Amanda: Well, let's dig into that personal savings rate, and that will help set up the story for why we should save or why saving is a good idea. The Federal Reserve Economic Research, they have a bunch of statistics about things including the personal savings rate, and they have data all the way back to 1960, and the highest that they record the personal savings rate is 17.3%, and that was in May 1975, just after we'd come out of a major recession where there was high unemployment and high inflation at the very same time back in 1974/1975, and then similarly, when you look at this graph that they have, the personal savings rate also saw an increase just after the 2008/2009 recession, and it peaked at 12% in December 2012. [0:02:25.0] Now those are the highs. If you look at the lows, the lowest since 1960 was in July 2005, and it was a meager 2.2%. Now the latest data as of this recording when we were looking at their website, the Federal Reserve Economic Research website, they had January 2019 numbers, and they had the national savings rate or the personal savings rate at 7.5%.
Brandon: So there's no secret that Americans save less than we did in the past. There are various explanations for the causes. One popular reason is that we're paid less than we should be given the cost of living and inflation of basic life needs and healthcare, for example. [0:03:10.3] Another popular reason is that we live in a culture that values a huge value of consumption, and we're told all the time that we need to spend to keep the economy growing.
Amanda: Right. So Brandon and I, we don't pretend to know the reasons the personal savings rate is so low and why it's been declined in a lot of ways, but what we do see every day is the way people have to live their lives because either they weren't able to or they did not prioritize savings. We see that impact of that savings rate on people's lives every day.

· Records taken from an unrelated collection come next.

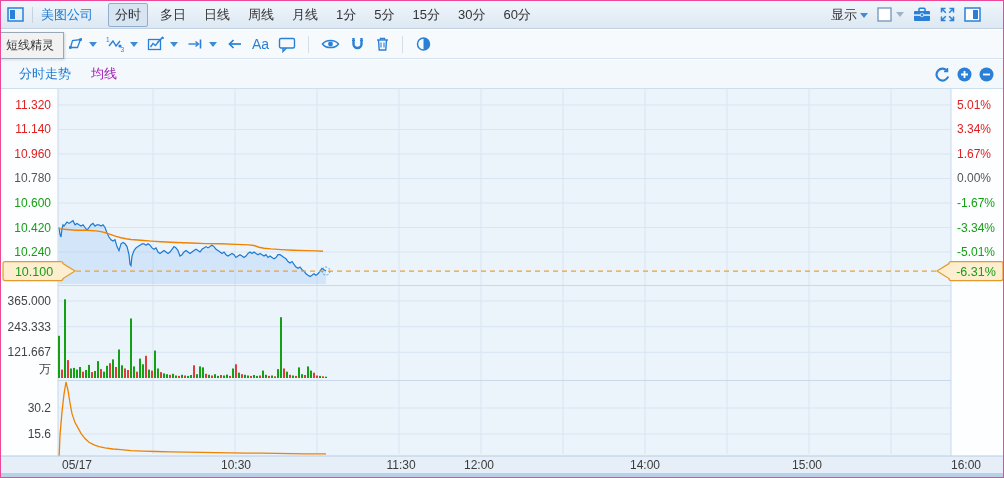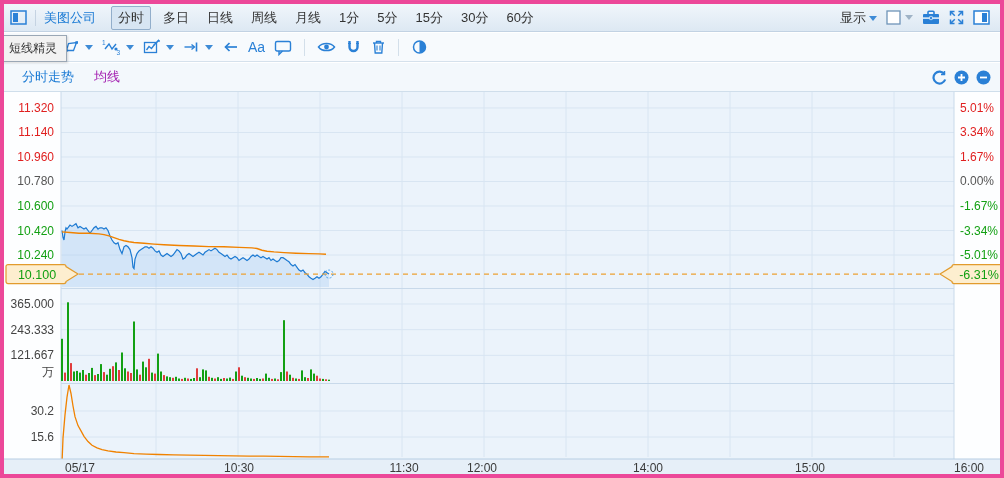--- a/index.html
+++ b/index.html
@@ -1,36 +1,36 @@
 <!DOCTYPE html>
 <html><head>
 <meta charset="utf-8">
 <style>
   * { margin:0; padding:0; box-sizing:border-box; }
   html,body { width:1004px; height:478px; font-family:"Liberation Sans","DejaVu Sans",sans-serif; }
-  #app { position:relative; width:1004px; height:478px; background:#fff; border:4px solid #ec4899; overflow:hidden; }
+  #app { position:relative; width:1004px; height:478px; background:#fff; border:1px solid #ec4899; overflow:hidden; }
 
   
   #topbar { position:absolute; left:0; top:0; width:100%; height:28px;
     background:linear-gradient(#f0f6fb,#dde8f3); border-bottom:1px solid #c2d2e3;
     display:flex; align-items:center; padding-left:6px; font-size:13px; color:#333; }
   .tb-sep { width:1px; height:16px; background:#c5d3e2; margin:0 8px; }
   #symbol-name { color:#1a7ad4; margin-right:12px; cursor:pointer; }
   .ptab { padding:2px 6px; margin:0 3px; cursor:pointer; white-space:nowrap; }
   .ptab.sel { border:1px solid #92aecb; background:#d7e5f3; border-radius:2px; }
-  #topbar-right { margin-left:auto; display:flex; align-items:center; gap:9px; padding-right:10px; }
+  #topbar-right { margin-left:auto; display:flex; align-items:center; gap:9px; padding-right:22px; }
   .caret { display:inline-block; width:0; height:0; border-left:4px solid transparent;
     border-right:4px solid transparent; border-top:5px solid #3e8bd6; margin-left:3px; vertical-align:middle; }
   .caret.gray { border-top-color:#9fb3c6; }
   .icon { display:inline-flex; align-items:center; justify-content:center; cursor:pointer; }
   .icon svg { display:block; }
 
   
   #drawbar { position:absolute; left:0; top:29px; width:100%; height:29px; background:#f7fafd;
-    border-bottom:1px solid #d5e1ec; display:flex; align-items:center; padding-left:21px; gap:9px; }
+    border-bottom:1px solid #d5e1ec; display:flex; align-items:center; padding-left:28px; gap:9px; }
   .tool { display:inline-flex; align-items:center; gap:2px; cursor:pointer;text-align:center; }
   .dbar-sep { width:1px; height:17px; background:#d3dfea; margin:0 3px; }
   #tooltip { position:absolute; left:-8px; top:2px; z-index:5; background:#f2f2f2;
     border:1px solid #9aa7b5; color:#333; font-size:12px; padding:4px 9px 4px 12px;
     box-shadow:1px 1px 2px rgba(0,0,0,.15); white-space:nowrap; }
   #aa-label { color:#2a80d6; font-size:14px; }
 
   
   #viewtabs { position:absolute; left:0; top:59px; width:100%; height:29px; background:#f3f8fc;
     border-bottom:1px solid #cfdeeb; display:flex; align-items:center; padding-left:18px; font-size:13px; }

Brandon: It's especially striking when compared with the 10% of monthly income going to non-mortgage debts like car loans, credit cards, student loans, and personal loans. [0:04:04.0]
Amanda: Yeah, so, again, from the Federal Reserve Economic Research, they have that Americans, on average, are required to pay 10% of their income on personal debt while they're only saving 7.5%. And, again, that's on average. I found some other statistics that talk about how 40% of Americans are actually spending up to half of their monthly income on debt. Can you imagine that? You get your paycheck and immediately half of it goes away to car loans, credit cards, student loans, personal loans, all of that kind of thing.
Brandon: 40%? That's high.
Amanda: Yeah, that's a lot. 40% of Americans. They just see half of their income going away towards debt, and on the flip side, as you look at the savings rate, there is a 21% of Americans that aren't saving anything, like they're savings rate is 0 – 21%, one out of 5. [0:05:00.9] That's pretty significant, and the reason I bring that up is because while we're talking about the 10% average going towards debt and the 7.5% on average going into savings, those are averages. They don't actually mean that much. There are people that are paying way more toward their debt. There are people that are saving zero, just like we've talked about in previous episodes, how average rates of return don't actually matter that much. The same thing when you look at statistics. Averages are hard to really know what's going on. Let's give ourselves a question – like why save? Brandon, set us up for this.
Brandon: So in reality, we finance everything that we buy. Either we take out loans because we didn't save for that thing like college or the car or whatever or we pay cash and lose the interest we could have earned had we not spent that money in the first place. [0:06:00.3]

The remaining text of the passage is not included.